Photo by Janelle Ward/The Atlanta Voice

The City of Sandy Springs hosted a free interactive learning experience at City Springs on Monday afternoon honoring civil rights icon and Atlanta native Martin Luther King, Jr. on what would have been his 95th birthday.

The Dr. Martin Luther King, Jr. Art and Film Celebration brought together parents, grandparents, and children of all ages to participate in a variety of King-themed arts and crafts and to view a private screening of the 1999 Emmy-nominated classic, “Our Friend, Martin.”

Sandy Springs mayor Rusty Paul said that the city has put on MLK-themed events for the community every year since 2005, making it the longest-running continuous celebration that Sandy Springs has hosted.

“It’s always been oriented toward the kids,” Paul said. “We want them to learn, and we figured that having a more tactile learning experience… would be the best way for kids to learn, because if you want to defeat hate, you have to start early.”

The mayor also said that it’s important to continue organizing community events that bring to light one of the darkest time periods of America’s history, even as critical figures of the era begin to pass away.

“It’s very important that we learn from our history — the good and the bad,” Paul said.

Each of Monday’s activities centered around specific elements of King’s legacy and mission: dream, justice, love, liberty, equality, and freedom. Kids designed keepsake bookmarks featuring quotes from King, completed MLK-themed word searches based on details of the civil rights leader’s life, and went home with a certificate of completion after finishing all six objectives.

Latoya (right) and Serenity Morgan.
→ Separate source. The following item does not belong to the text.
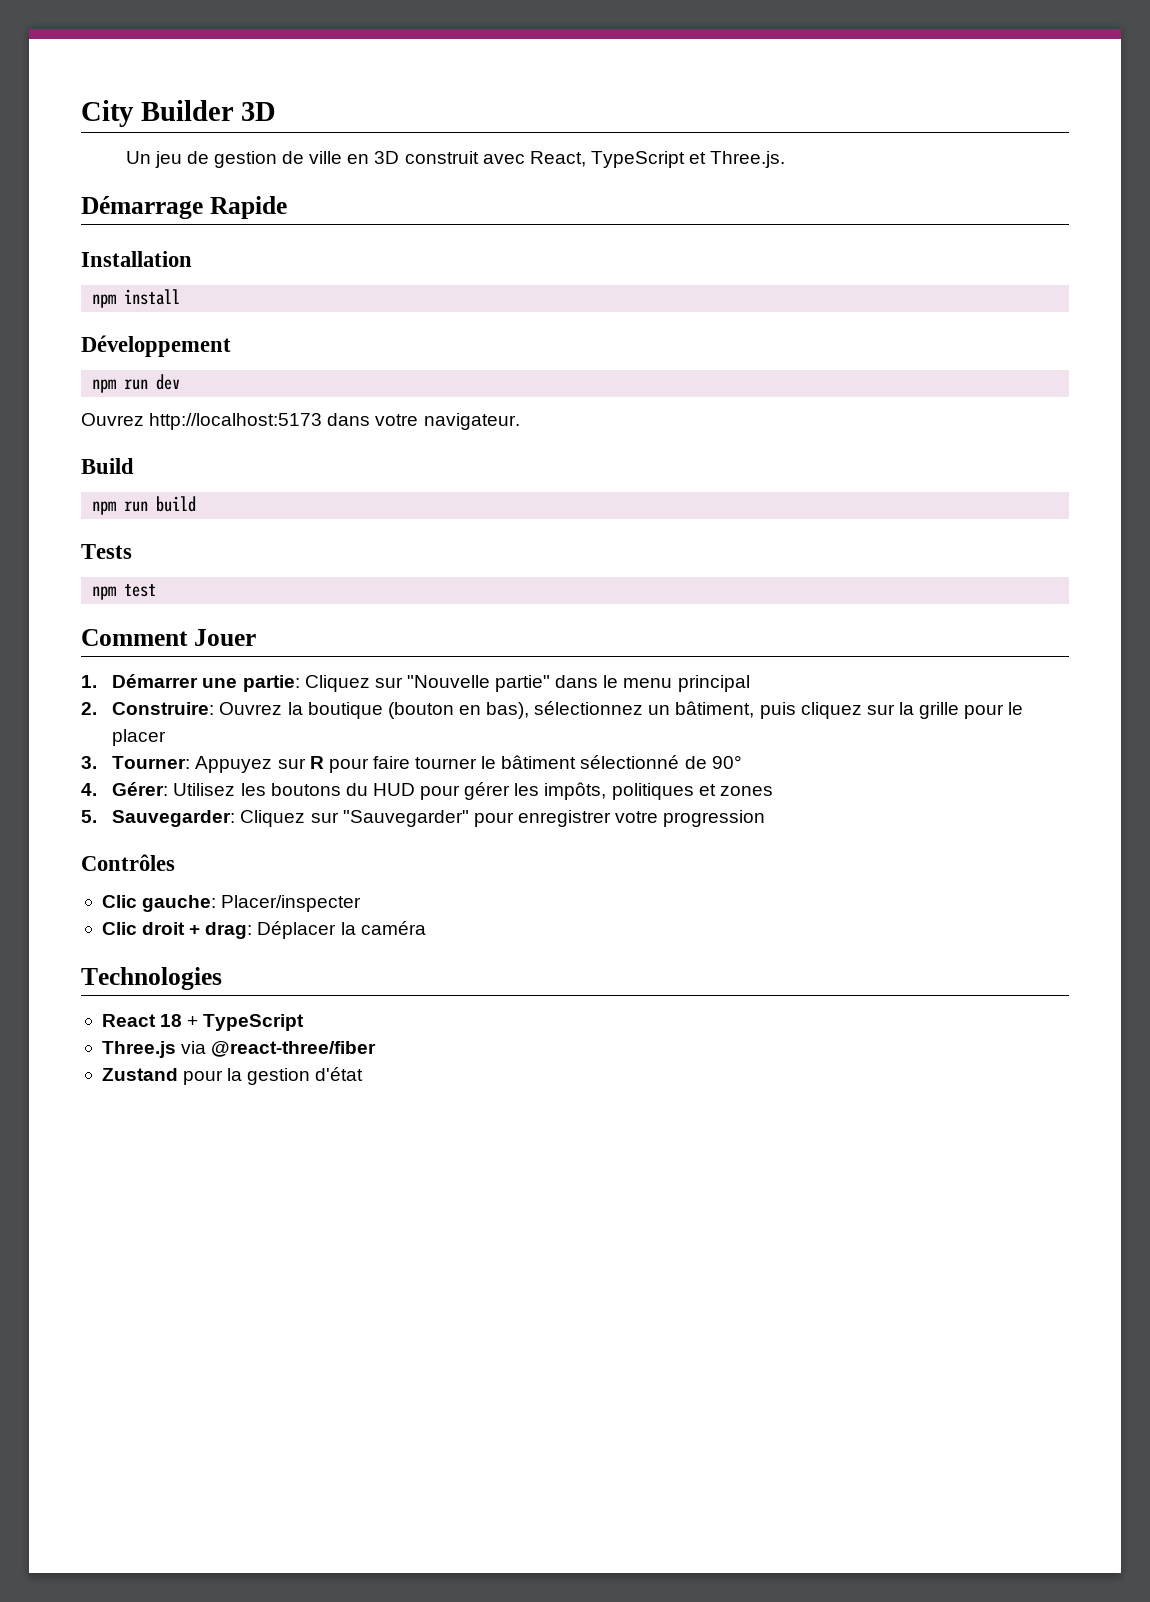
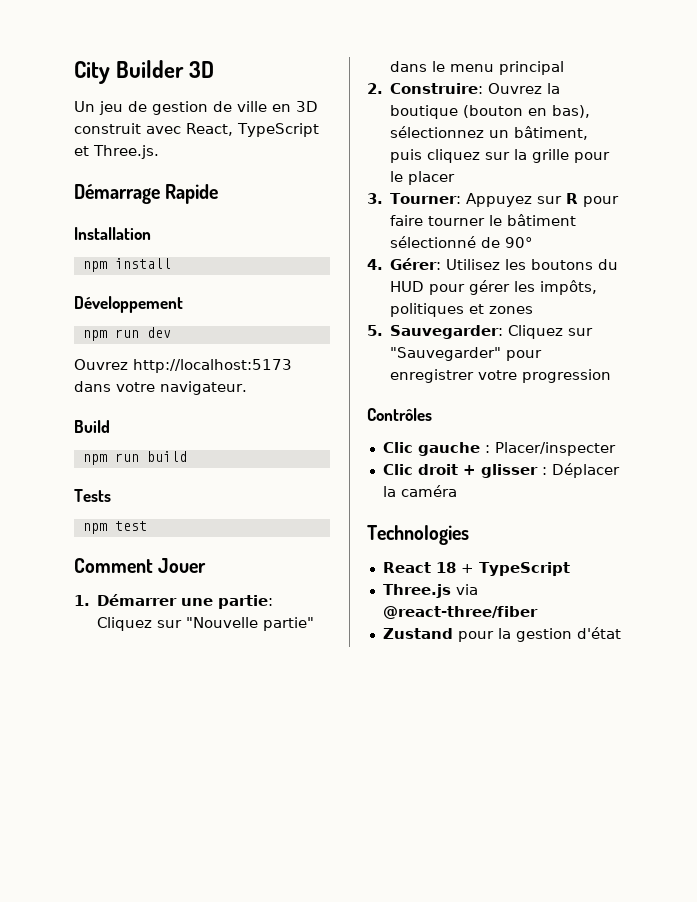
- Clic gauche: Placer/inspecter
+ Clic gauche : Placer/inspecter
- Clic droit + drag: Déplacer la caméra
+ Clic droit + glisser : Déplacer la caméra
Photo by Janelle Ward/The Atlanta Voice

Latoya Morgan brought her daughter, Serenity, to Monday’s event to help her grasp the significance of King’s actions and the sacrifices made in the hope of a better future.

“I’ve always loved Dr. King — since I was 11 years old,” Morgan said. “So, I want to make sure she understands the legacy of the impact that his life had on the next generation to continue the work.”

Morgan said she brings Serenity to MLK-related events often, as a way to teach her about her ancestry and as a result of Morgan’s passion for civil rights.

“She needs to understand the elders that came before her and that the privileges that she now is afforded, like the life that she lives, didn’t come easy. It was with a price,” Morgan said. “There were people who laid their lives down for us to be able to have these freedoms.”